Ban mobil berhenti tepat di depan pabrik. Si penjaga tidak bohong, bangunan itu benar-benar kosong tanpa ada satu orangpun yang bekerja. Hanya ada tikus yang berkeliaran mencari pasangan di musim kawin. Mesin masih berdiam tanpa suara, begitu juga dengan absensi yang dibiarkan begitu saja.
Misalkan mereka tidak kembali, segalanya menjadi tidak karuan. Tidak ada petani berarti tidak ada nasi, tidak ada nelayan tidak ada ikan, tidak ada pekerja bangunan tidak ada gedung-gedung tinggi dan rumah mewah, tidak ada penjahit berarti orang akan telanjang. Siapa yang akan membersihkan toilet?, memungut sampah?, menyapu jalan?. Dan yang paling penting, bila tidak ada kaum pekerja, pabrik tidak berjalan, bisnis macet, dan industri akan mati. Uang berhenti berputar dan para kapitalis jatuh miskin.
Anjing sekarang memang menjengkelkan, bikin pusing manusia saja. Kenapa juga mereka menculik kaum pekerja?, lebih enak kalau pejabat nakal yang diciduk, bakal beres utang negara.
Telepon genggam kembali bergetar, istriku memanggil dari rumah.

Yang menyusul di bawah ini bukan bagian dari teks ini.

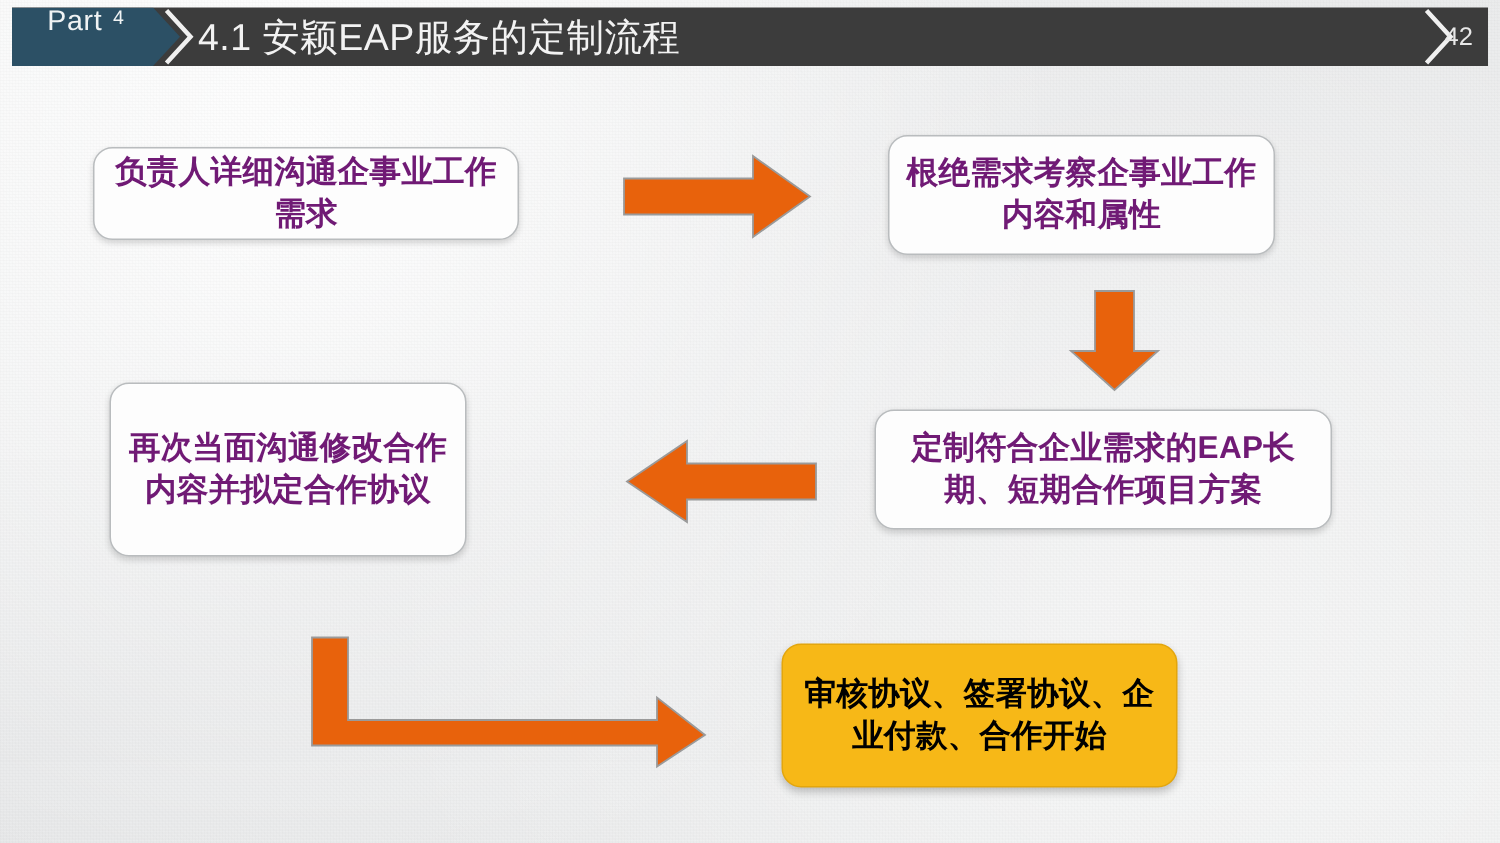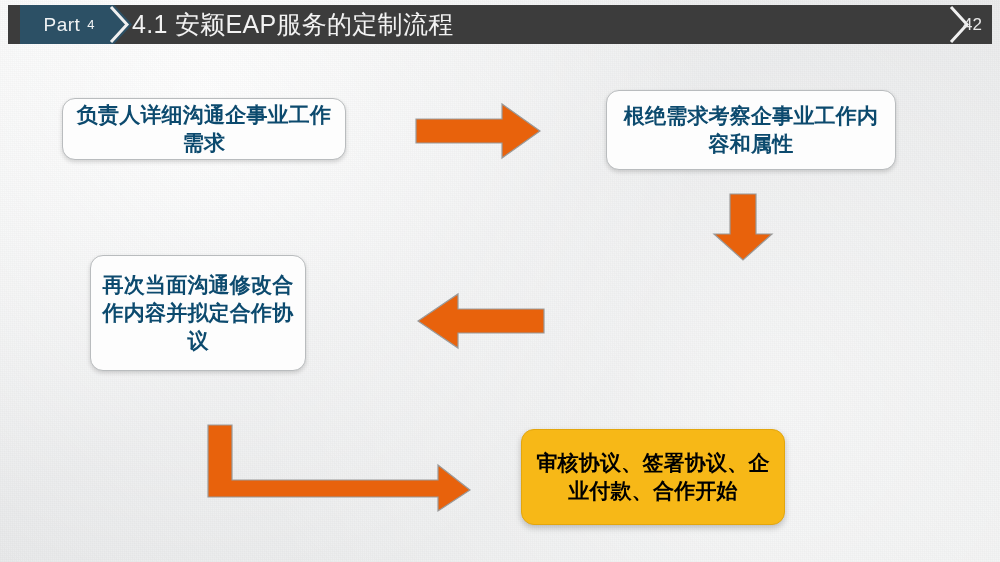--- a/index.html
+++ b/index.html
@@ -46,14 +46,13 @@
   }
   #part-tab {
     position: absolute;
-    left: 12px;
+    left: 0;
     top: 0;
     width: 112px;
     height: 39px;
     background: #2c5065;
     clip-path: polygon(0 0, 94px 0, 112px 50%, 94px 100%, 0 100%);
     display: flex;
-    align-items: center;
     justify-content: center;
     box-sizing: border-box;
     padding-right: 14px;

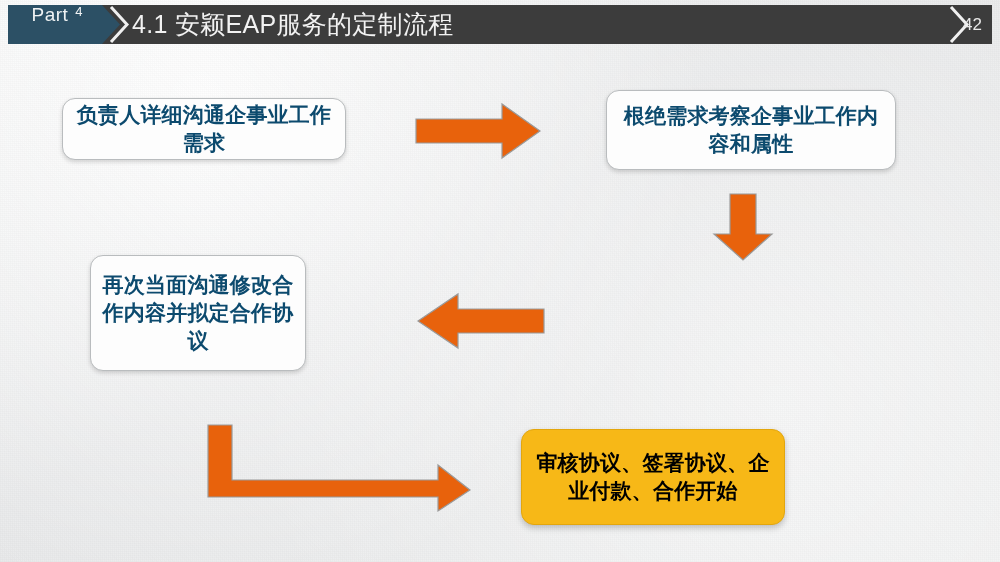--- a/index.html
+++ b/index.html
@@ -113,7 +113,7 @@
     align-items: center;
     justify-content: center;
     text-align: center;
-    color: #0c4a6e;
+    color: #701a75;
     font-weight: bold;
     font-size: 21px;
     line-height: 1.32;

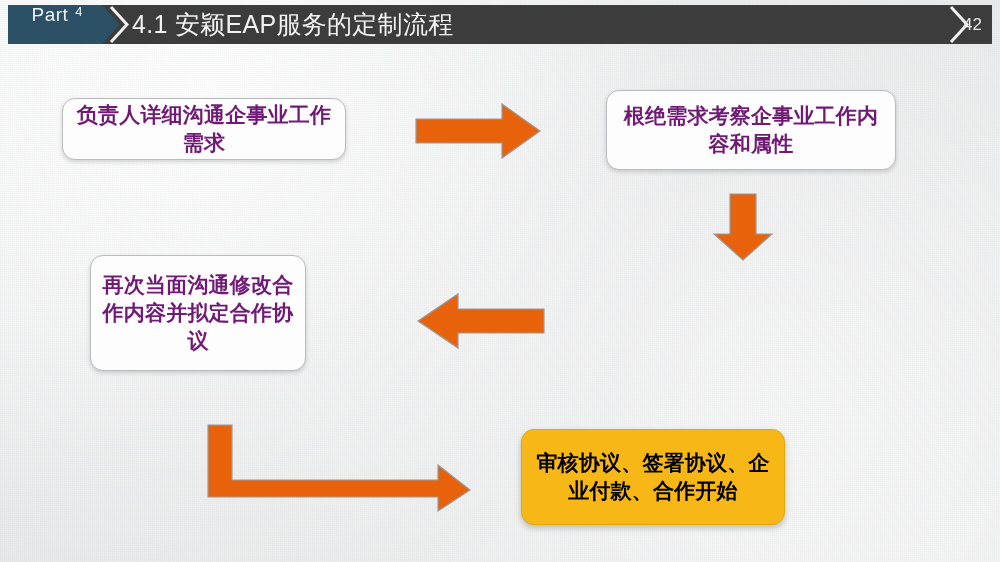--- a/index.html
+++ b/index.html
@@ -128,7 +128,7 @@
     box-shadow: 0 3px 6px rgba(0,0,0,0.22);
   }
   #box-1 { left: 62px;  top: 98px;  width: 284px; height: 62px; }
-  #box-2 { left: 606px; top: 90px;  width: 290px; height: 80px; }
+  #box-2 { left: 592px; top: 90px;  width: 258px; height: 80px; }
   #box-3 { left: 583px; top: 273px; width: 305px; height: 80px; }
   #box-4 { left: 90px;  top: 255px; width: 216px; height: 116px; }
   #box-5 { left: 521px; top: 429px; width: 264px; height: 96px; }

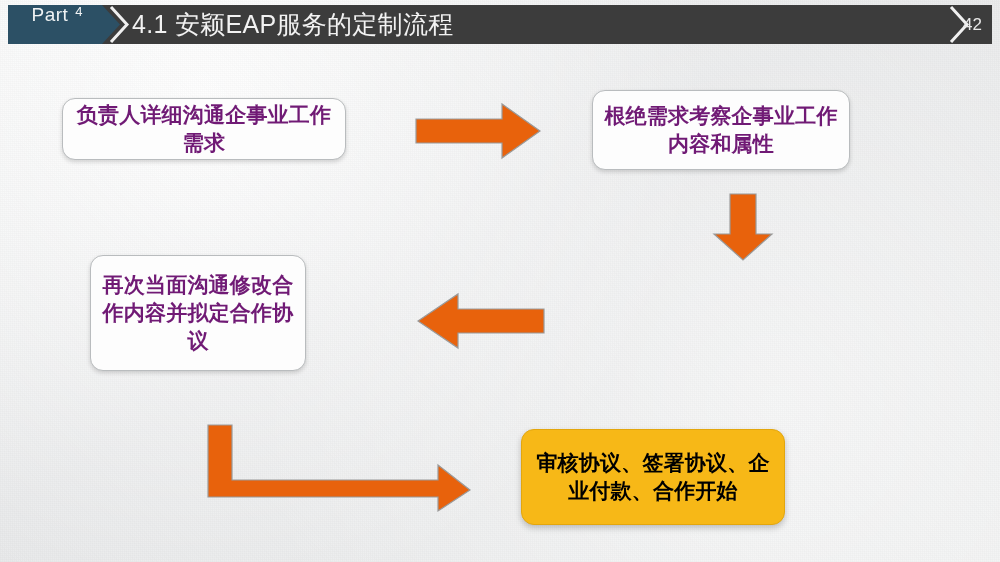--- a/index.html
+++ b/index.html
@@ -130,7 +130,7 @@
   #box-1 { left: 62px;  top: 98px;  width: 284px; height: 62px; }
   #box-2 { left: 592px; top: 90px;  width: 258px; height: 80px; }
   #box-3 { left: 583px; top: 273px; width: 305px; height: 80px; }
-  #box-4 { left: 90px;  top: 255px; width: 216px; height: 116px; }
+  #box-4 { left: 73px;  top: 255px; width: 238px; height: 116px; }
   #box-5 { left: 521px; top: 429px; width: 264px; height: 96px; }
 
   

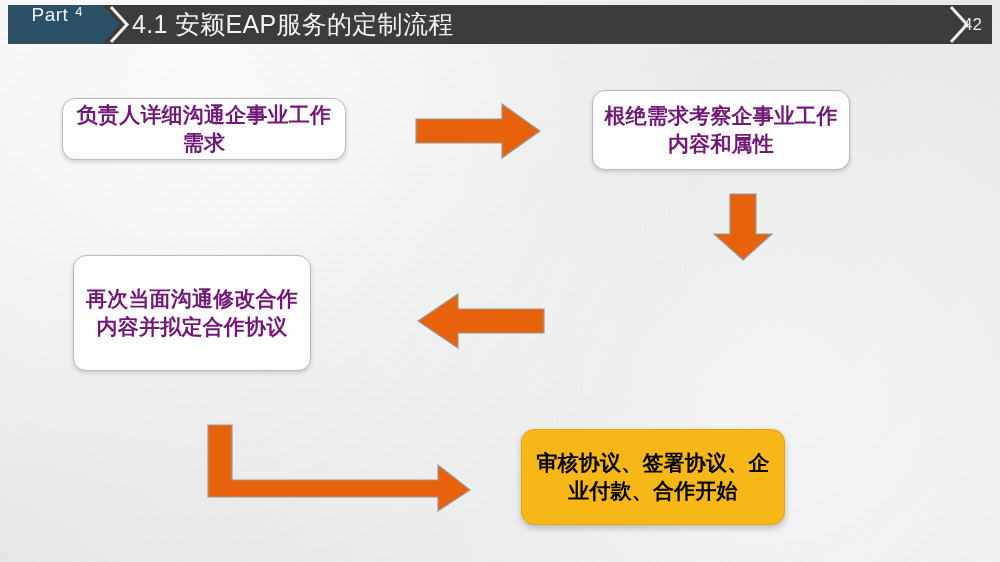--- a/index.html
+++ b/index.html
@@ -176,6 +176,7 @@
 
   <div class="flow-box" id="box-2">根绝需求考察企事业工作内容和属性</div>
 
+  <div class="flow-box" id="box-3">定制符合企业需求的EAP长期、短期合作项目方案</div>
 
   <div class="flow-box" id="box-4">再次当面沟通修改合作内容并拟定合作协议</div>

“ Gawat pak...di radio pak..” suaranya getir seperti ketakutan.
“ di radio ada apa?”
“ itu di ra...” terdengar suara benda jatuh.
Klik. Saluran terputus.
Aku berlari ke arah mobil porsche yang kuparkir di halaman pabrik. Kupacu mobil bertenaga kuda itu secepat kilat. Mesin buatan Jerman memang tidak mengecewakan, mobil porche merah melesat bak meteor halley. Kuharap istriku baik-baik saja dirumah, kuharap Surti ada disana membantunya.
Kuputar radio yang menyiarkan berita terkini. Aku terkejut mendengarnya.